Kosong. Itulah pikiranku saat ini.
Baru saja aku keluar dari ATM dan mentransfer sejumlah uang kontrak rumah untuk satu tahun ke depan. Jumlahnya 15 juta, dan tabungan kami yang tersisa hanya lima juta lagi. Entah berapa lama uang itu akan bertahan.
Sejak empat bulan lalu Mas Arman di PHK, kami hidup dengan mengandalkan tabungan. Bulan pertama dan kedua Mas Arman masih semangat untuk melamar kerja sana-sini. Namun, menginjak bulan ketiga dan tak ada satupun panggilan dia terima, dia seperti putus asa.

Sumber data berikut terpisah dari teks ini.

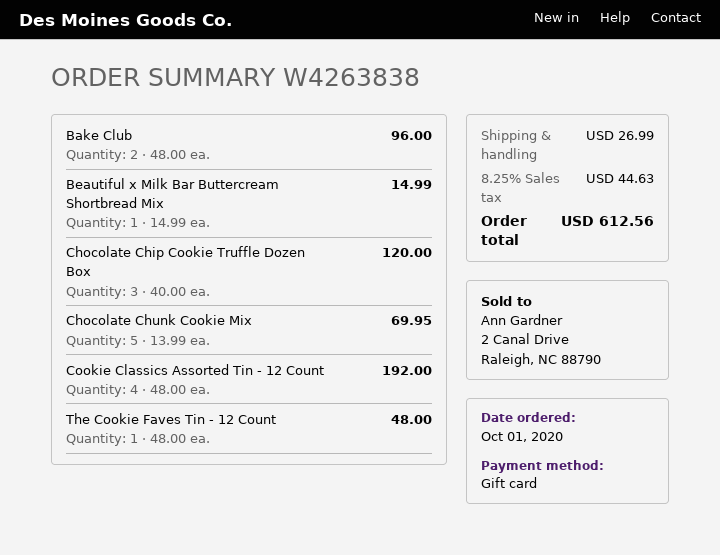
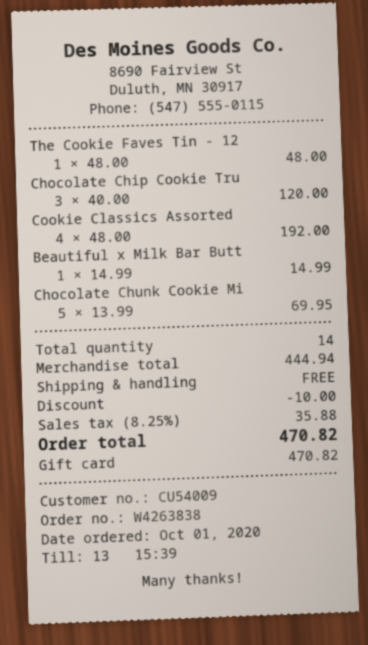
Bake Club: 2 x 48.00 = 96.00 -> none
discount: none -> 10.00
shipping: 26.99 -> 0.00
tax: 8.25% = 44.63 -> 8.25% = 35.88
total: 612.56 -> 470.82

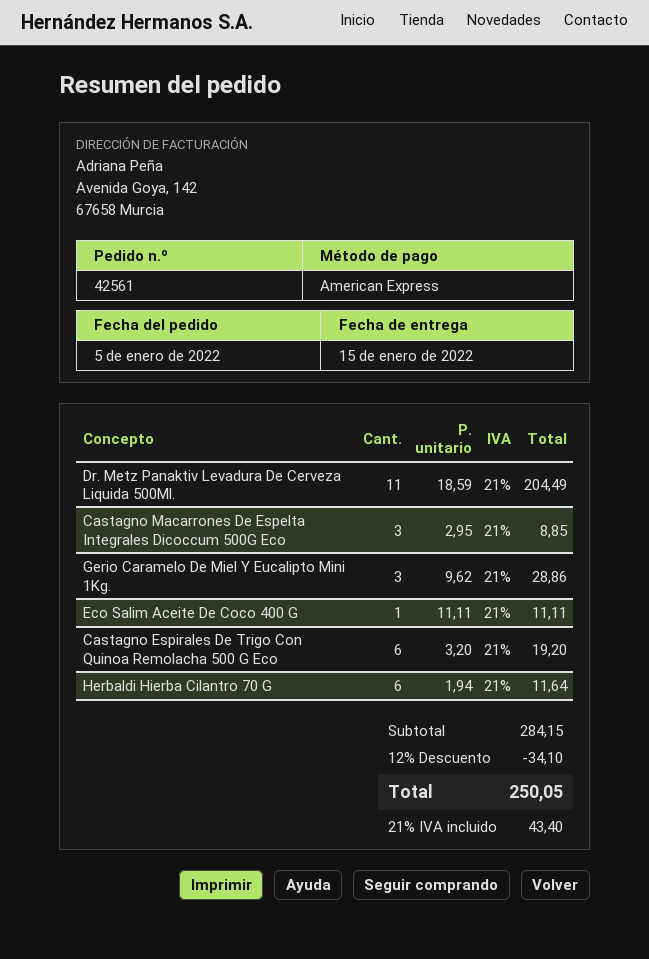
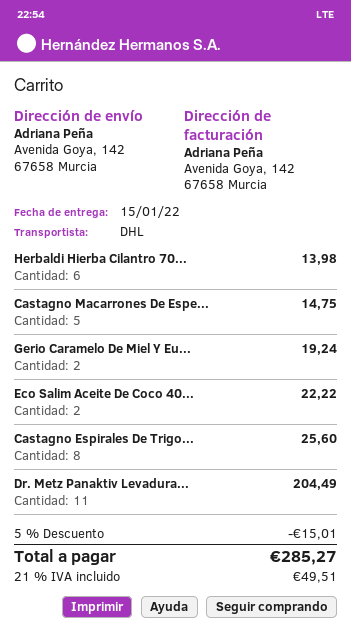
Castagno Macarrones De Espelta Integrales Dicoccum 500G Eco: 3 for 8.85 -> 5 for 14.75
Gerio Caramelo De Miel Y Eucalipto Mini 1Kg.: 3 for 28.86 -> 2 for 19.24
Eco Salim Aceite De Coco 400 G: 1 for 11.11 -> 2 for 22.22
Castagno Espirales De Trigo Con Quinoa Remolacha 500 G Eco: 6 for 19.20 -> 8 for 25.60
Herbaldi Hierba Cilantro 70 G: 6 for 11.64 -> 6 for 13.98
discount: 12% = 34.10 -> 5% = 15.01
tax: 21% = 43.40 -> 21% = 49.51
total: 250.05 -> 285.27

Aku berusaha membantunya dengan bekerja apa saja. Menjadi pelayan di sebuah warung, tetapi hasilnya tidak seberapa. Tetap saja, kami harus merogoh tabungan sisa uang pesangon Mas Arman.

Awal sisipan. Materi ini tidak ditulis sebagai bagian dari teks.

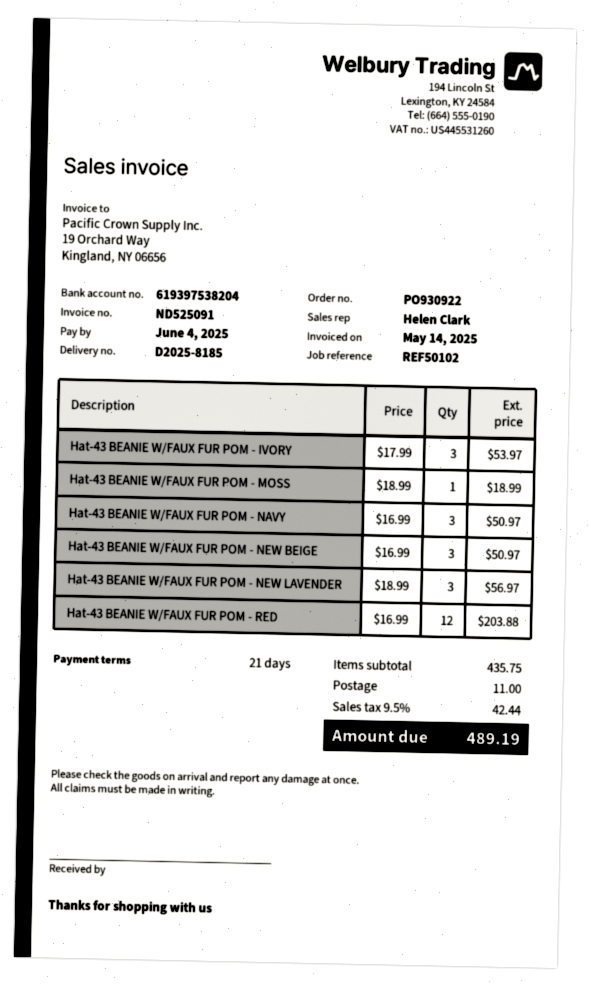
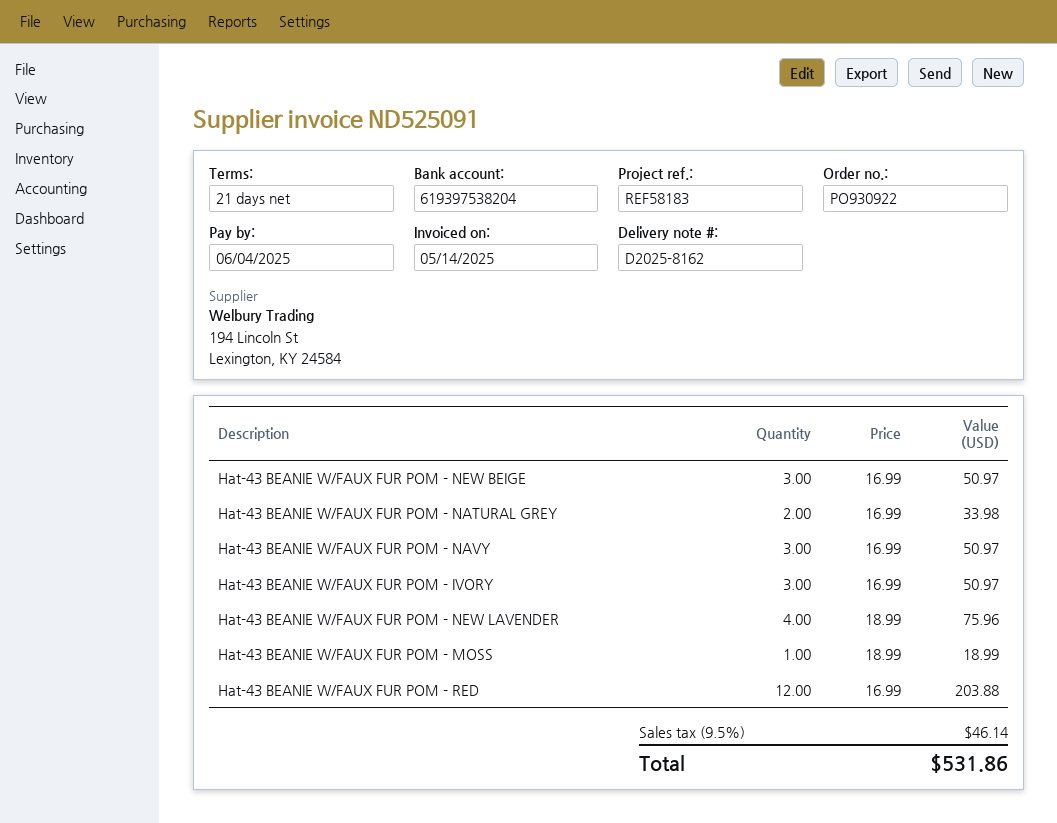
delivery note number: D2025-8185 -> D2025-8162
reference: REF50102 -> REF58183
Hat-43 BEANIE W/FAUX FUR POM - IVORY: 3 x 17.99 = 53.97 -> 3 x 16.99 = 50.97
Hat-43 BEANIE W/FAUX FUR POM - NEW LAVENDER: 3 x 18.99 = 56.97 -> 4 x 18.99 = 75.96
Hat-43 BEANIE W/FAUX FUR POM - NATURAL GREY: none -> 2 x 16.99 = 33.98
shipping: 11.00 -> none
tax: 9.5% = 42.44 -> 9.5% = 46.14
total: 489.19 -> 531.86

Aku sudah berusaha untuk menekan pengeluaran, mengubah pola hidup kami dan tentu saja, pola makan. Maksudku, bukan berarti aku memangkas kebutuhan gizi anak-anakku, tetapi macam masakan saja yang aku sediakan setiap hari kian berkurang.

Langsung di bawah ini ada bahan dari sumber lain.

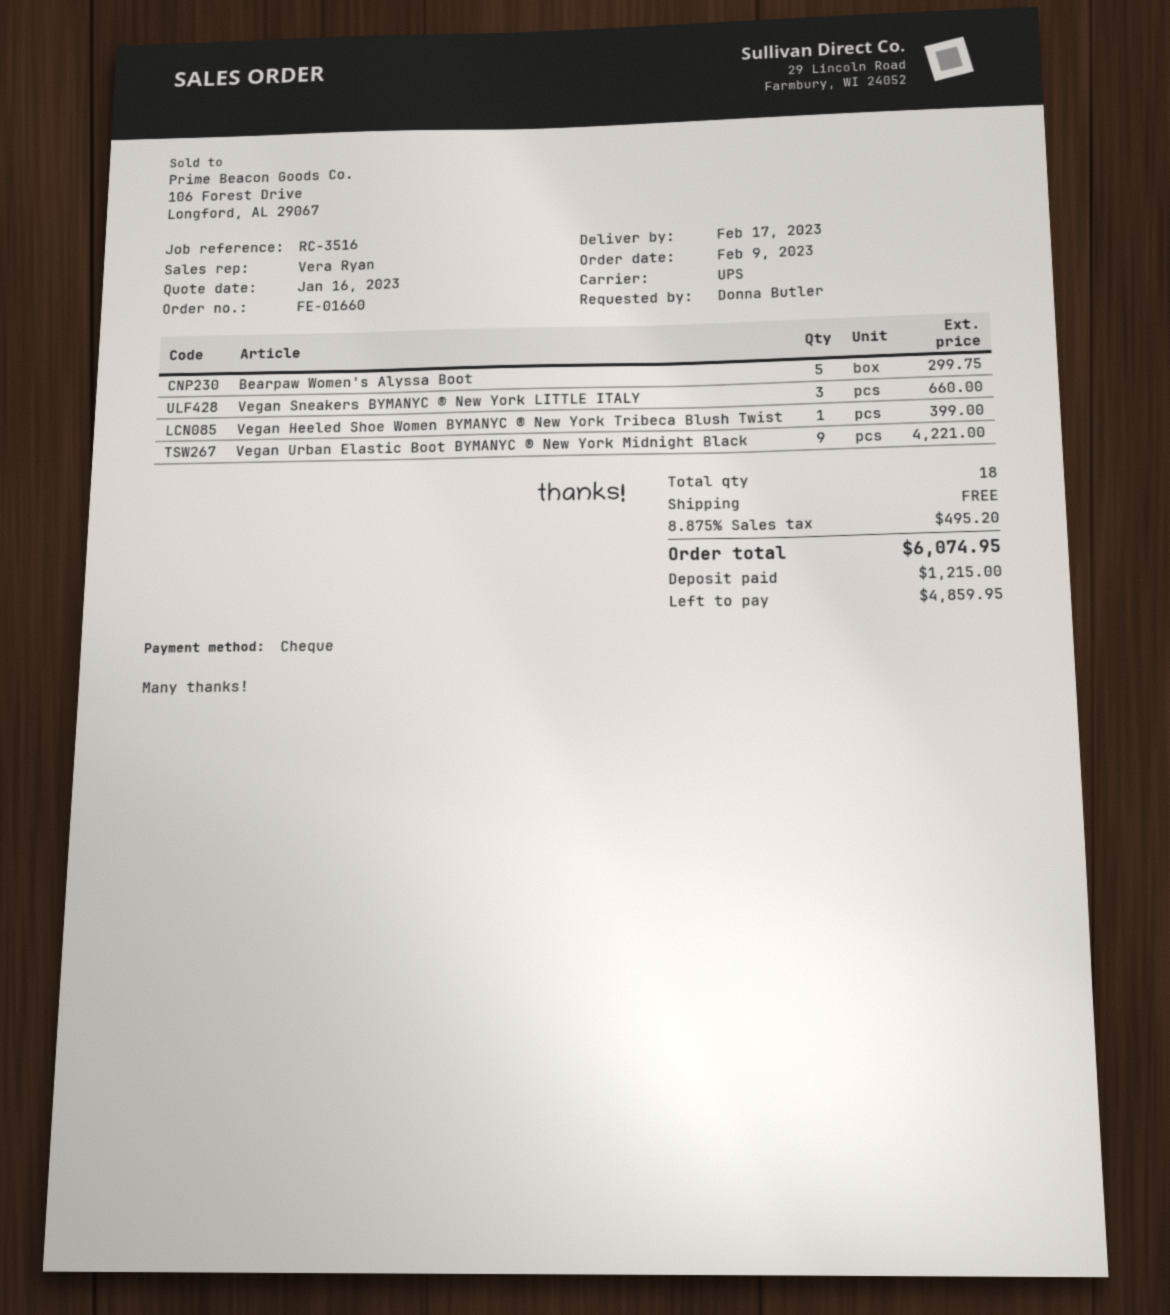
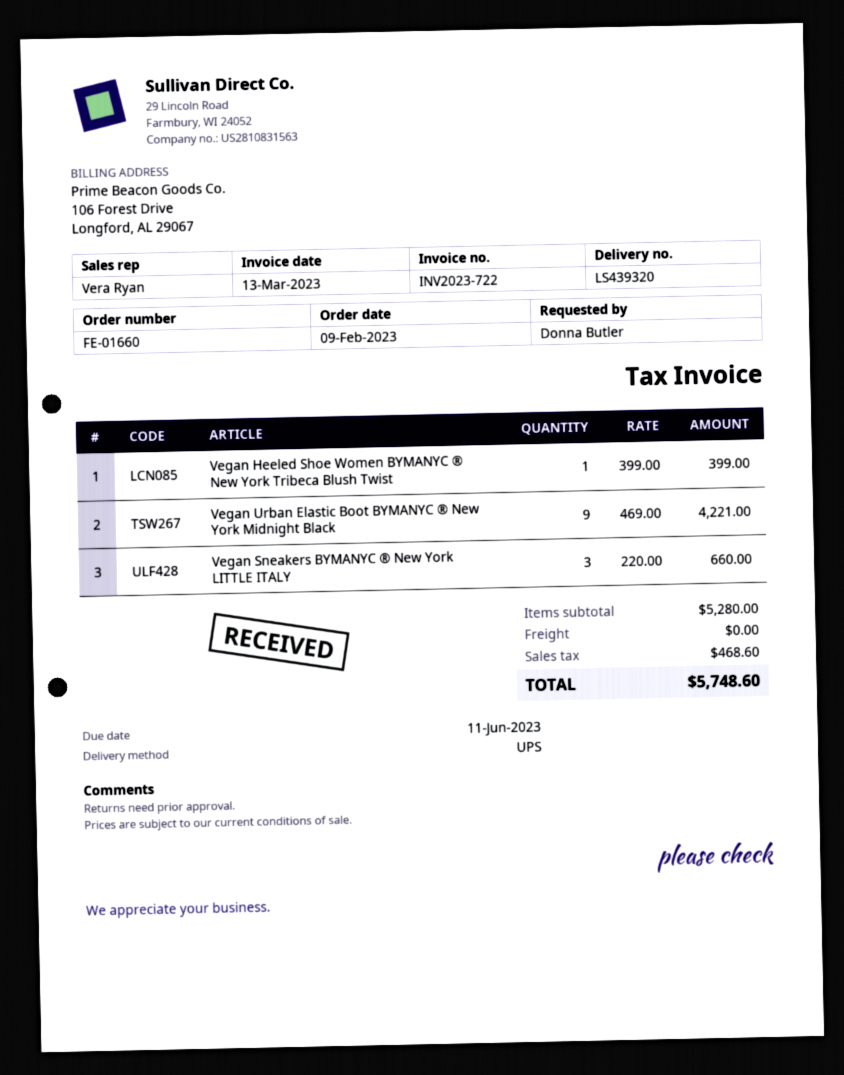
Bearpaw Women's Alyssa Boot: 5 for 299.75 -> none
tax: 495.20 -> 468.60
total: 6074.95 -> 5748.60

Aku mendesah sambil mendorong pintu ATM. Hampir saja ujung pintu, menabrak wajah wanita yang berwajah cemberut. Dia langsung mendelik ke arahku dan aku menyambutnya dengan kata maaf tanpa suara.
Sejenak aku berdiri dan memandangi keadaan halaman bank yang legang. Matahari di ufuk barat udah semakin turun. Burung-burung beterbangan di langit secara berkelompok. Angin berhembus sedikit kencang, tetapi terasa gerah menyentuh kulitku.
Rasanya aku tidak ingin pulang. Ingin mencari tempat sunyi dan berteriak sekuatnya.
Hari ini aku dipecat dari pekerjaanku. Memang kelalaianku, memecahkan setumpuk piring akibat terpeleset lantai yang basah. Haruskah aku sedikit bersyukur, karena pemilik warung masih memberiku separuh gaji.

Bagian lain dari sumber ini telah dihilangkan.